Scientific classification
- Kingdom: Plantae
- Clade: Tracheophytes
- Clade: Angiosperms
- Clade: Monocots
- Order: Asparagales
- Family: Orchidaceae
- Subfamily: Orchidoideae
- Genus: Ophrys
- Species: O. bombyliflora
- Binomial name: Ophrys bombyliflora Link

= Ophrys bombyliflora =

- Genus: Ophrys
- Species: bombyliflora
- Authority: Link
- Conservation status: CITES_A2

Species of orchid

Ophrys bombyliflora, the bumblebee orchid, is a species of Ophrys (bee orchid), native from the Mediterranean region from Portugal and the Canary Islands to Turkey and Lebanon. The genus name Ophrys is from the Greek in reference to the hairy lips of the flowers of this genus; the specific epithet bombyliflora is from the Greek bombylios (bumblebee) in reference to the appearance of the flowers of this species.

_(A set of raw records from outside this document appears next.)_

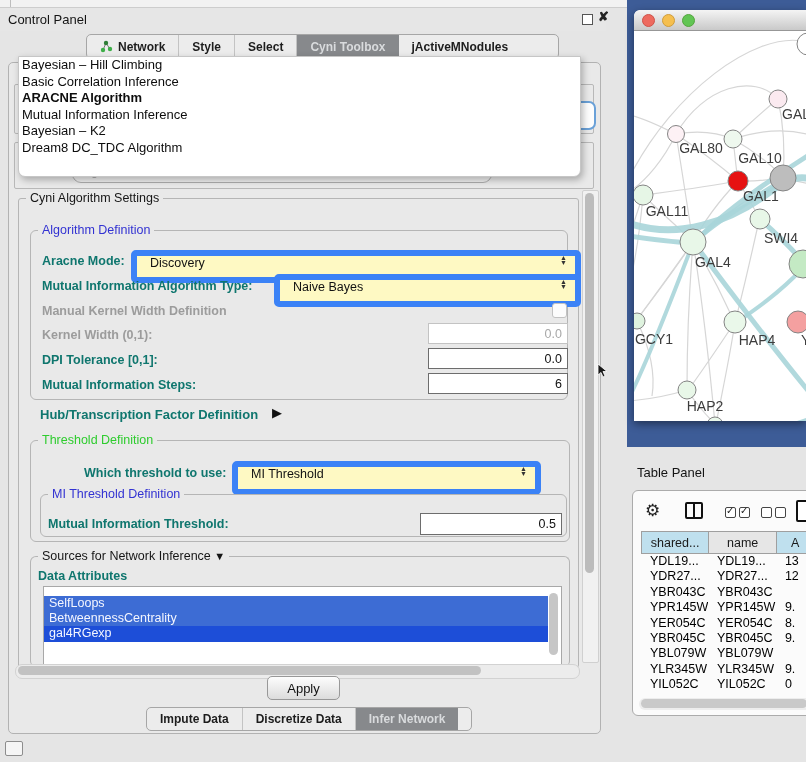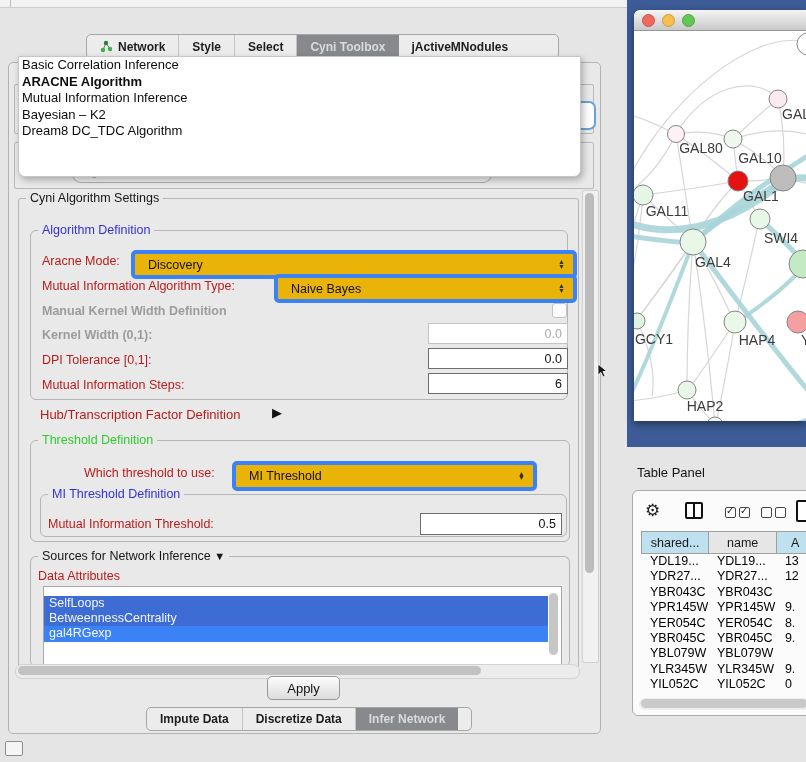--- a/index.html
+++ b/index.html
@@ -4,24 +4,24 @@
 <style>
   html,body{margin:0;padding:0}
   body{width:806px;height:762px;position:relative;overflow:hidden;
        background:#e5e5e5;font-family:"Liberation Sans",sans-serif;
        -webkit-font-smoothing:antialiased}
   .abs{position:absolute}
   .panel-border{border:1px solid #b2b2b2;border-radius:5px;background:#e9e9e9}
   .gbox{position:absolute;border:1px solid #b5b5b5;border-radius:6px}
   .legend{position:absolute;top:-8px;left:7px;background:#e9e9e9;padding:0 4px;
           font-size:12.5px;white-space:nowrap}
-  .lbl{font-size:12.5px;font-weight:normal;color:#b91c1c;white-space:nowrap}
+  .lbl{font-size:12.5px;font-weight:bold;color:#0f766e;white-space:nowrap}
   .lbl-dis{font-size:12.5px;font-weight:bold;color:#9c9c9c;white-space:nowrap}
-  .combo{position:absolute;background:#eab308;border:4px solid #3b82f6;border-radius:5px;
-         display:flex;align-items:center;font-size:12.5px;color:#111}
+  .combo{position:absolute;background:#fef9c3;border:6px solid #3b82f6;border-radius:5px;
+         display:flex;font-size:12.5px;color:#111}
   .combo .val{padding-left:13px;flex:1;white-space:nowrap;overflow:hidden}
   .spinner{display:flex;flex-direction:column;align-items:center;line-height:4.5px;
            font-size:7px;color:#333;padding-right:8px}
   .tfield{position:absolute;background:#fff;border:1px solid #6d6d6d;font-size:12.5px;
           color:#111;display:flex;align-items:center;justify-content:flex-end;
           padding-right:5px;box-sizing:border-box}
   .tfield.dis{border:1px solid #c3c3c3;color:#a8a8a8}
   .tabbar{position:absolute;background:#ececec;border:1px solid #a6a6a6;border-radius:5px;
           display:flex;align-items:stretch;overflow:hidden}
   .tab{display:flex;align-items:center;padding:0 13px;font-size:12px;font-weight:600;
@@ -46,20 +46,25 @@
   .chk2.on:after{content:"✓";position:absolute;left:0px;top:-3px;font-size:10px;color:#222}
 </style>
 </head>
 <body>
 
 <div class="abs" style="left:0;top:0;width:806px;height:7px;background:#f2f2f2;border-bottom:1px solid #cdcdcd"></div>
 <div class="abs" style="left:10px;top:0;width:1px;height:7px;background:#bdbdbd"></div>
 
 <div class="abs" style="left:0;top:8px;width:606px;height:726px">
 
+  <div class="abs" style="left:0;top:0;width:606px;height:23px;background:#e6e6e6">
+    <span class="abs" style="left:8px;top:4px;font-size:13px;color:#141414">Control Panel</span>
+    <span class="abs" style="left:582px;top:6px;width:9px;height:9px;border:1.6px solid #555;background:#fff"></span>
+    <span class="abs" style="left:598px;top:1px;font-size:13px;font-weight:bold;color:#222">✘</span>
+  </div>
 
   <div class="tabbar" style="left:86px;top:26px;width:471px;height:23px">
       <div class="tab">
         <svg width="13" height="13" viewBox="0 0 13 13" style="margin-right: 5px;">
           <line x1="3" y1="10" x2="6" y2="3" stroke="#777" stroke-width="1"></line>
           <line x1="6" y1="3" x2="10" y2="9" stroke="#777" stroke-width="1"></line>
           <circle cx="3" cy="10" r="2.2" fill="#3fae49"></circle>
           <circle cx="6" cy="3" r="2.2" fill="#2e7d36"></circle>
           <circle cx="10" cy="9" r="2.2" fill="#3fae49"></circle>
         </svg>
@@ -83,20 +88,21 @@
 
   <div class="abs" style="left:14px;top:76px;width:578px;height:48px;border:1px solid #b8b8b8;border-radius:2px"></div>
   <div class="abs" style="left:548px;top:93px;width:44px;height:25px;border:2px solid #6aa1d8;border-radius:7px;background:#fdfdfd"></div>
   <div class="abs" style="left:14px;top:134px;width:578px;height:45px;border:1px solid #b8b8b8;border-radius:2px"></div>
   <div class="abs" style="left:72px;top:150px;width:418px;height:23px;border:1px solid #adadad;border-radius:9px;background:#f0f0f0">
     <span style="position:absolute;left:18px;top:5px;font-size:12.5px;color:#a2a2a2">galFiltered.sif default node</span>
   </div>
 
   <div class="dd" style="left:18px;top:48px;width:561px;height:119px">
     <div>
+        <div class="dd-item">Bayesian – Hill Climbing</div>
         <div class="dd-item">Basic Correlation Inference</div>
         <div class="dd-item" style="font-weight: bold;">ARACNE Algorithm</div>
         <div class="dd-item">Mutual Information Inference</div>
         <div class="dd-item">Bayesian – K2</div>
         <div class="dd-item">Dream8 DC_TDC Algorithm</div>
       </div>
   </div>
 
   <div class="gbox" style="left:18px;top:190px;width:559px;height:468px;border-radius:3px">
     <span class="legend" style="color:#161616">Cyni Algorithm Settings</span>
@@ -163,21 +169,21 @@
       <span>Sources for Network Inference</span>
       <span style="font-size:11px">▼</span>
     </span>
   </div>
   <span class="abs lbl" style="left:38px;top:561px">Data Attributes</span>
 
   <div class="abs" style="left:43px;top:578px;width:517px;height:77px;background:#fff;border:1px solid #a8a8a8;overflow:hidden">
     <div style="position:absolute;left:0;top:9px;width:504px">
         <div class="list-item" style="background: rgb(61, 108, 212);">SelfLoops</div>
         <div class="list-item" style="background: rgb(61, 108, 212);">BetweennessCentrality</div>
-        <div class="list-item" style="background: #3b82f6;">gal4RGexp</div>
+        <div class="list-item" style="background: #1d4ed8;">gal4RGexp</div>
       </div>
     <div class="scroll-thumb" style="left:505px;top:6px;width:9px;height:62px;background:#c6c6c6"></div>
   </div>
 
   <div class="abs" style="left:15px;top:656px;width:563px;height:13px;background:#ececec;border:1px solid #d2d2d2;border-radius:7px">
     <div class="scroll-thumb" style="left:2px;top:1px;width:463px;height:9px;background:#c2c2c2"></div>
   </div>
 
   <div class="scroll-track-v" style="left:582px;top:182px;width:15px;height:471px;border-radius:2px;border:1px solid #d0d0d0">
     <div class="scroll-thumb" style="left:2px;top:2px;width:9px;height:380px"></div>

Ophrys bombyliflora is pollinated by males of solitary bees of the genus Eucera (which are not bumblebees). As with other species of Ophrys, the flowers mimic the females in appearance and scent. Earlier-emerging males attempt to mate with the flowers ("pseudocopulation"), collecting pollinia in the process which they transfer to other flowers of the same species.